Gene expression profiling in postmortem brains classified by Braak neurofibrillary tangle staging

Abstract

Alzheimer's disease (AD) is the most common form of dementia in the elderly. Molecular mechanism of progression in the AD brain remains to be resolved. A high-dense microarray technology allows us to profile gene expression in every exon level. In this study, we used 213 postmortem brain tissues (entorhinal, temporal and frontal cortices [EC, TC and FC, respectively]) from 71 brain donors in the Tokyo Metropolitan Geriatric Hospital and Institute of Gerontology Brain Bank. According to Braak neurofibrillary tangle (NFT) stage criteria, these donors were classified into four groups: Braak NFT stages 0 (N = 13), I - II (N = 20), III (N = 19) and V - VI (N = 19). Total RNA was isolated from these tissues and purified with an on-column DNaseI treatment, using the TRIzol® plus RNA purification system (Invitrogen). An RNA integrity number (RIN, 1 [degraded] - 10 [intact]) was computed to evaluate RNA quality by a 2100 BioAnalyzer system (Agilent). Whole exons transcribed in the brain were analysed by an Affymetrix GeneChip® platform (Human Exon 1.0 ST Array). We determined APOE genotypes by means of both sequencing and a TaqMan® assay. The statistical significance was set at P < 0.05. The genotypic distribution of the APOE is as follows: e2*3 = 4, e3*3= 55, e3*4 = 9, e4*4 = 3. In three brain regions, there were no significant differences of mean RIN values between Braak NFT stages: EC, P = 0.8684; TC, P = 0.8490; FC, P = 0.7141. No correlation between postmortem interval and RIN was observed.

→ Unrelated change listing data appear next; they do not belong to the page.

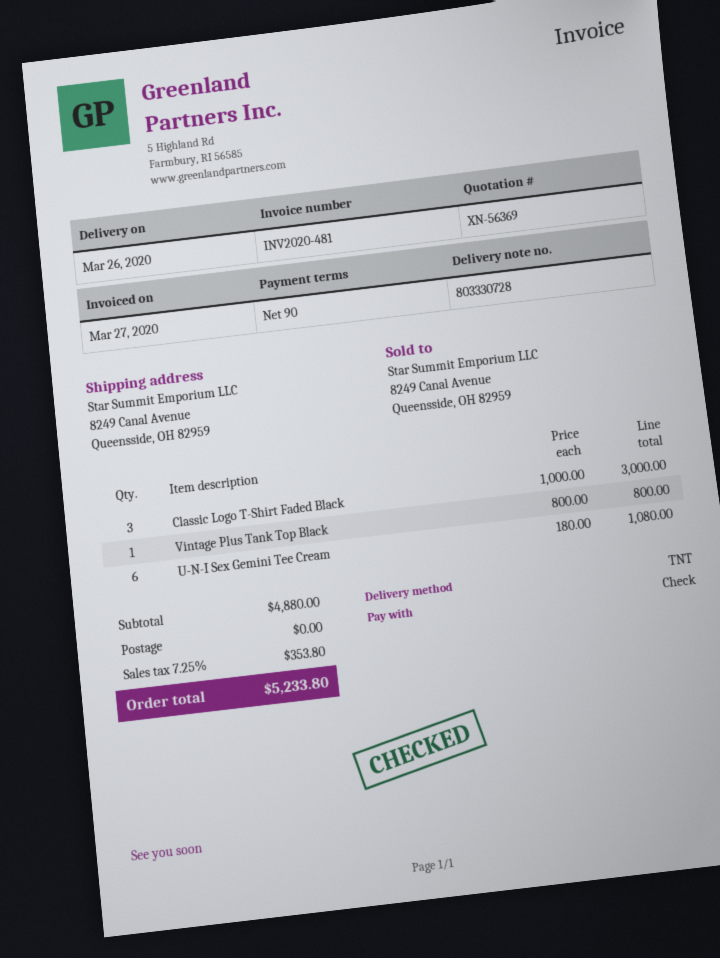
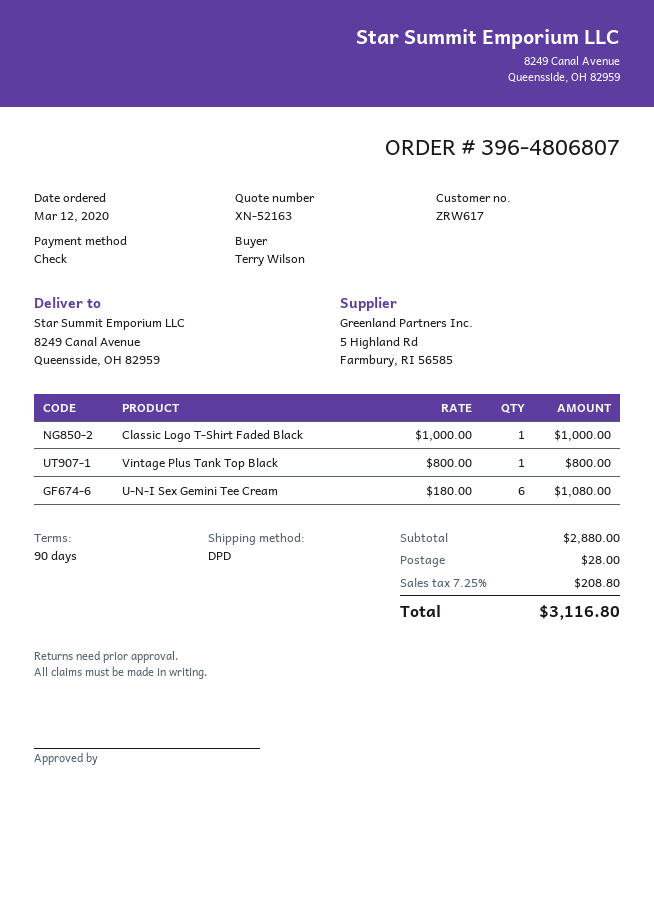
quote number: XN-56369 -> XN-52163
shipping method: TNT -> DPD
Classic Logo T-Shirt Faded Black: 3 x 1000.00 = 3000.00 -> 1 x 1000.00 = 1000.00
subtotal: 4880.00 -> 2880.00
shipping: 0.00 -> 28.00
tax: 7.25% = 353.80 -> 7.25% = 208.80
total: 5233.80 -> 3116.80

We selected more than 50 genes which were differentially expressed among Braak NFT stages and evaluated by independent statistical analyses. We identified candidate genes involved in AD pathogenesis depending on the brain regions. Several genes responsible for clinical manifestation of AD could be elucidated through gene expression profiling.